═════ Record set
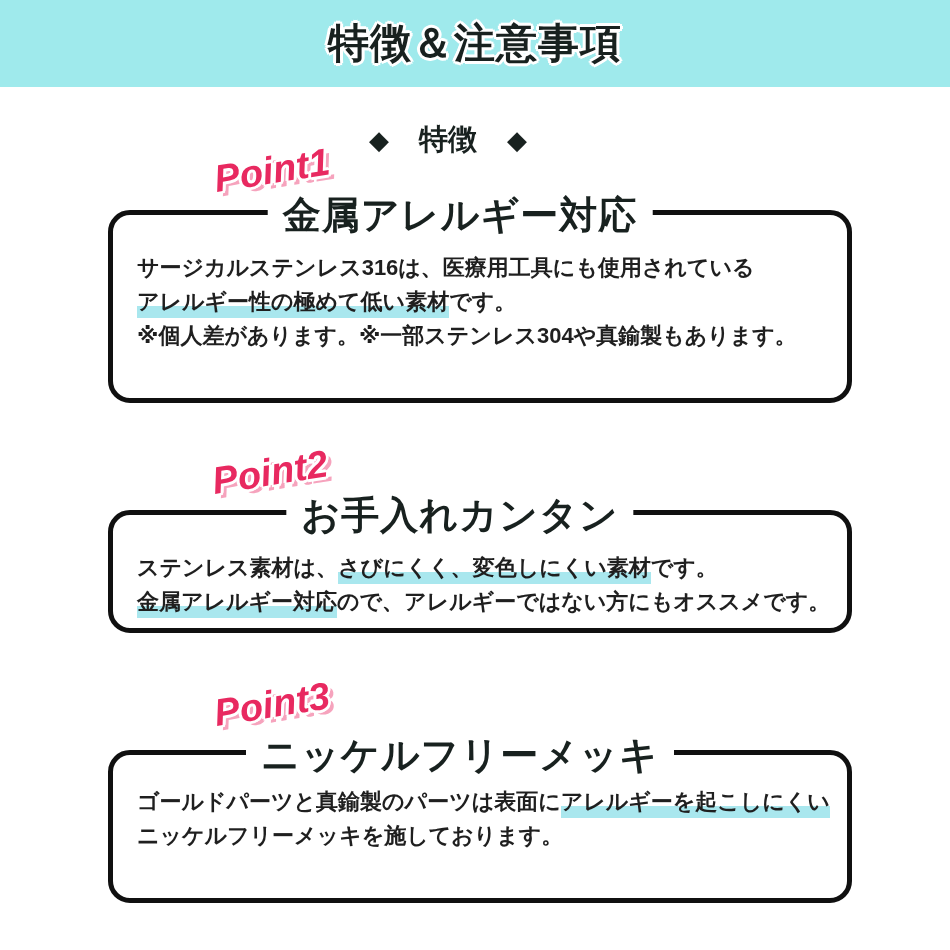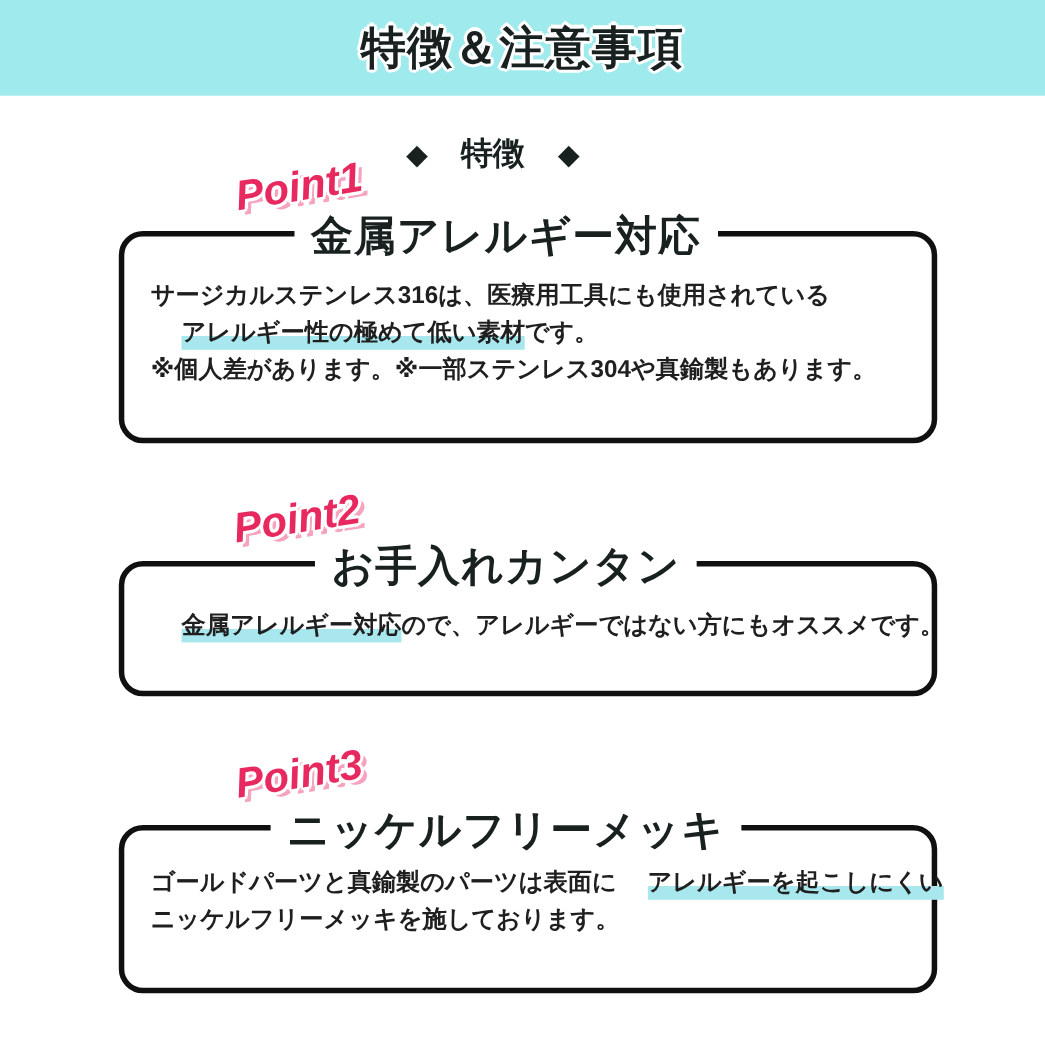--- a/index.html
+++ b/index.html
@@ -59,21 +59,20 @@
     line-height:42px;letter-spacing:1px;
   }
   .pline{
     margin:0;padding:0 0 0 24px;white-space:nowrap;
     font-size:22px;font-weight:700;line-height:34px;letter-spacing:0;
     color:var(--body-text);
   }
   .hl{
     background:linear-gradient(to bottom,transparent 58%,var(--highlight) 58%);
     padding-bottom:4px;
-    margin-left:28px;
   }
 </style>
 </head>
 <body>
 
 <div class="canvas">
 
   <div class="header">
     <h1 class="header-title">特徴＆注意事項</h1>
   </div>
@@ -88,20 +87,21 @@
       <div class="point-badge" style="left:218px;top:158px">Point1</div>
       <section class="pbox" style="top:210px;height:193px;padding-top:36px">
         <div class="ptitle">金属アレルギー対応</div>
         <p class="pline"><span class="">サージカルステンレス316は、医療用工具にも使用されている</span></p>
         <p class="pline"><span class="hl">アレルギー性の極めて低い素材</span><span class="">です。</span></p>
         <p class="pline"><span class="">※個人差があります。※一部ステンレス304や真鍮製もあります。</span></p>
       </section>
       <div class="point-badge" style="left:216px;top:460px">Point2</div>
       <section class="pbox" style="top:510px;height:123px;padding-top:36px">
         <div class="ptitle">お手入れカンタン</div>
+        <p class="pline"><span class="">ステンレス素材は、</span><span class="hl">さびにくく、変色しにくい素材</span><span class="">です。</span></p>
         <p class="pline"><span class="hl">金属アレルギー対応</span><span class="">ので、アレルギーではない方にもオススメです。</span></p>
       </section>
       <div class="point-badge" style="left:218px;top:692px">Point3</div>
       <section class="pbox" style="top:750px;height:153px;padding-top:30px">
         <div class="ptitle">ニッケルフリーメッキ</div>
         <p class="pline"><span class="">ゴールドパーツと真鍮製のパーツは表面に</span><span class="hl">アレルギーを起こしにくい</span></p>
         <p class="pline"><span class="">ニッケルフリーメッキを施しております。</span></p>
       </section>
     </div>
══════════
* Task goal
Write out exactly the lines that run from the one containing "-88,20 +87,21 @@" to the end of the records, both end lines included.

* Solution to this exercise
@@ -88,20 +87,21 @@
       <div class="point-badge" style="left:218px;top:158px">Point1</div>
       <section class="pbox" style="top:210px;height:193px;padding-top:36px">
         <div class="ptitle">金属アレルギー対応</div>
         <p class="pline"><span class="">サージカルステンレス316は、医療用工具にも使用されている</span></p>
         <p class="pline"><span class="hl">アレルギー性の極めて低い素材</span><span class="">です。</span></p>
         <p class="pline"><span class="">※個人差があります。※一部ステンレス304や真鍮製もあります。</span></p>
       </section>
       <div class="point-badge" style="left:216px;top:460px">Point2</div>
       <section class="pbox" style="top:510px;height:123px;padding-top:36px">
         <div class="ptitle">お手入れカンタン</div>
+        <p class="pline"><span class="">ステンレス素材は、</span><span class="hl">さびにくく、変色しにくい素材</span><span class="">です。</span></p>
         <p class="pline"><span class="hl">金属アレルギー対応</span><span class="">ので、アレルギーではない方にもオススメです。</span></p>
       </section>
       <div class="point-badge" style="left:218px;top:692px">Point3</div>
       <section class="pbox" style="top:750px;height:153px;padding-top:30px">
         <div class="ptitle">ニッケルフリーメッキ</div>
         <p class="pline"><span class="">ゴールドパーツと真鍮製のパーツは表面に</span><span class="hl">アレルギーを起こしにくい</span></p>
         <p class="pline"><span class="">ニッケルフリーメッキを施しております。</span></p>
       </section>
     </div>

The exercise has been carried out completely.